Oil prices spiked more than 1% on Tuesday after Saudi Arabia and Russia announced a fresh extension to their voluntary supply cuts, stretching a combined 1.3 million barrel per day (bpd) reduction for another three months through December.
Brent crude futures for November were up $1.21, or about 1.4%, to $90.21 a barrel by 1353 GMT, eclipsing the $90 level for the first time since last November.
Meanwhile, U.S. West Texas Intermediate crude (WTI) CLc1 October futures rose $1.59, or about 1.9%, to $87.14a barrel.
Riyadh's decision to extend its 1 million bpd voluntary cut will be reviewed monthly to consider whether to deepen the cut or increase production, state news agency SPA said on Tuesday.
Fellow OPEC+ member Russia also prolonged its voluntary cuts through the end of the year "to maintain stability and balance" on oil markets, Deputy Prime Minister Alexander Novak said on Tuesday.
The world's second-largest oil exporter is reducing exports by 300,000 bpd for the period. It has been cutting output and exports in tandem with Saudi Arabia on top of existing OPEC+ supply reductions.
Russia had said it would cut oil exports voluntarily by 500,000 bpd, about 5% of its output, in August and by 300,000 bpd in September. Russia is also reducing its oil production by 500,000 bpd until the end of 2024.
Although Saudi Arabia was widely expected to extend its voluntary cuts into October, and Russia had indicated that it too planned on expanding its cut through next month, the three month extension was unexpected.
"It would appear they’re trying to double down and capitalize on the recent price moves. Put a big buffer in place for when the cuts end," OANDA analyst Craig Erlam told Reuters.

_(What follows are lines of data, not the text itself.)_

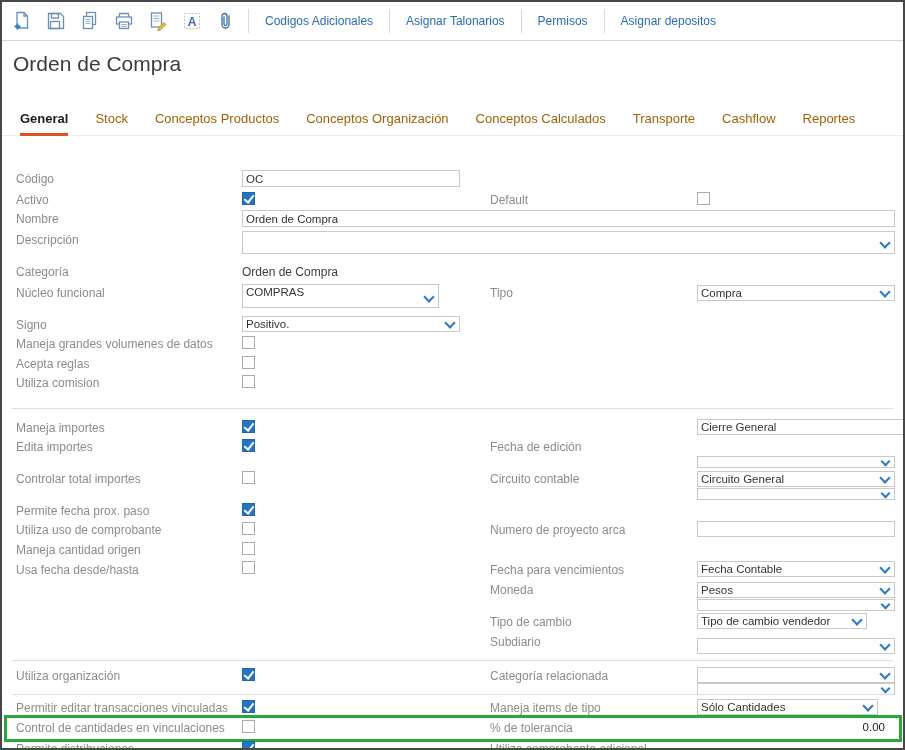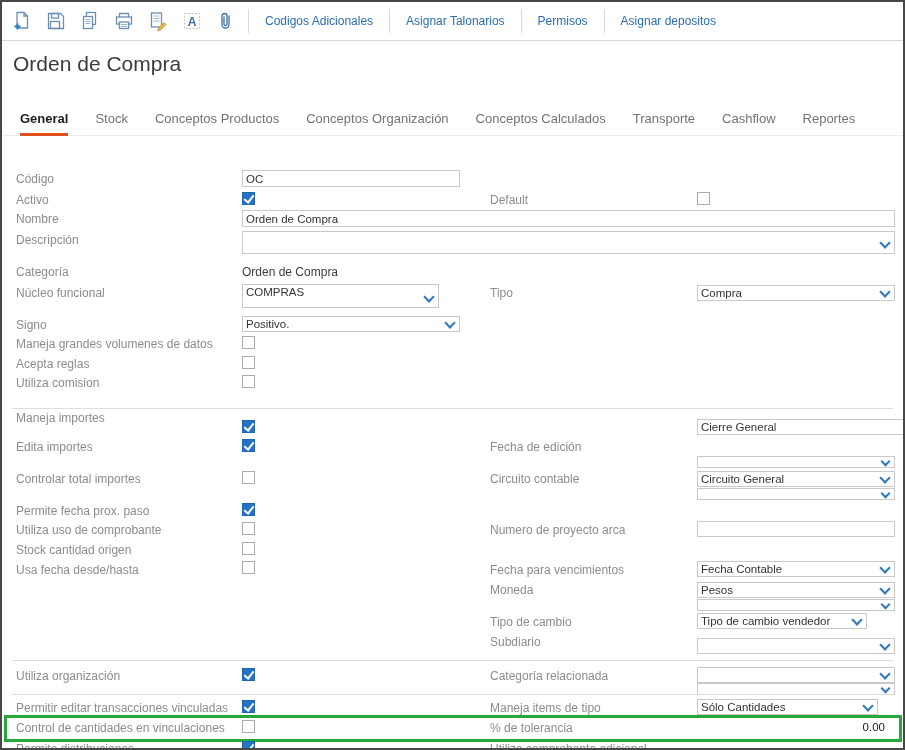"Stock" .tab { color: #737373 -> #a16207 }
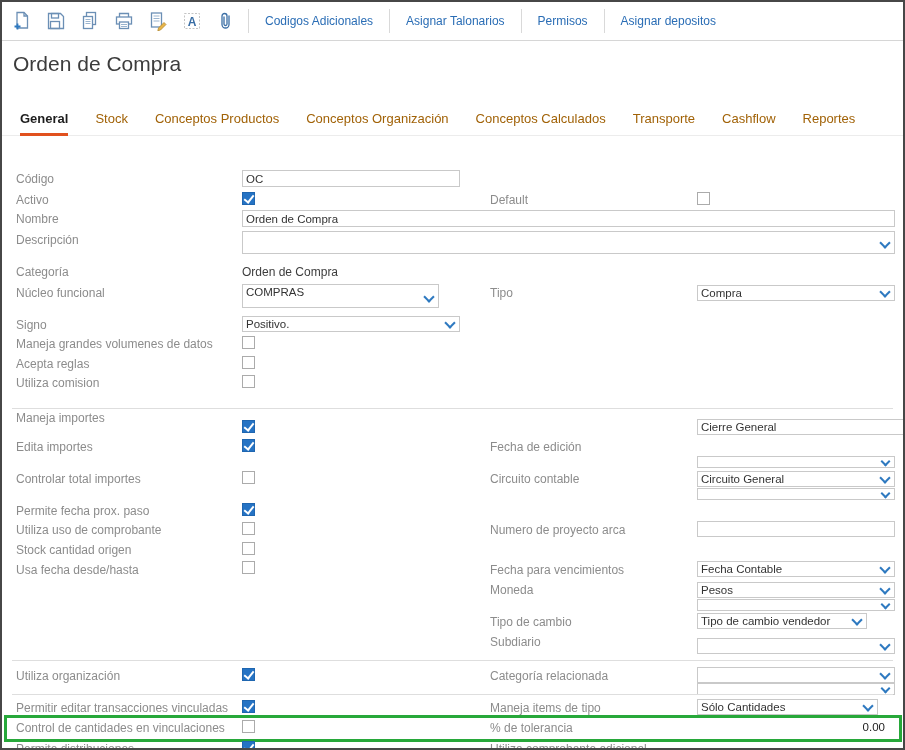"Maneja importes" span.lbl { top: 409px -> 419px }
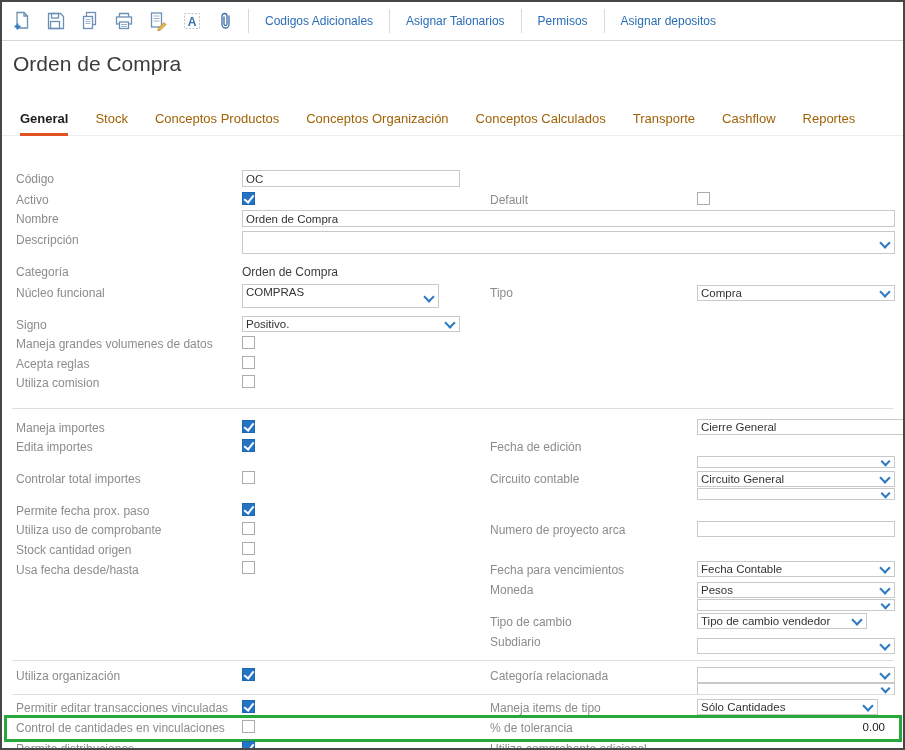"Stock cantidad origen" span.lbl { text: Stock -> Maneja }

Brent, which is used to price over three-quarters of the world's traded oil, has been rising since late June, after Riyadh first announced its voluntary cuts.
The premium of the front month Brent contract to the six-month contract rose to more than $4 a barrel on Tuesday, the highest since November 2022. This structure, called backwardation, indicates tightening supply for prompt delivery.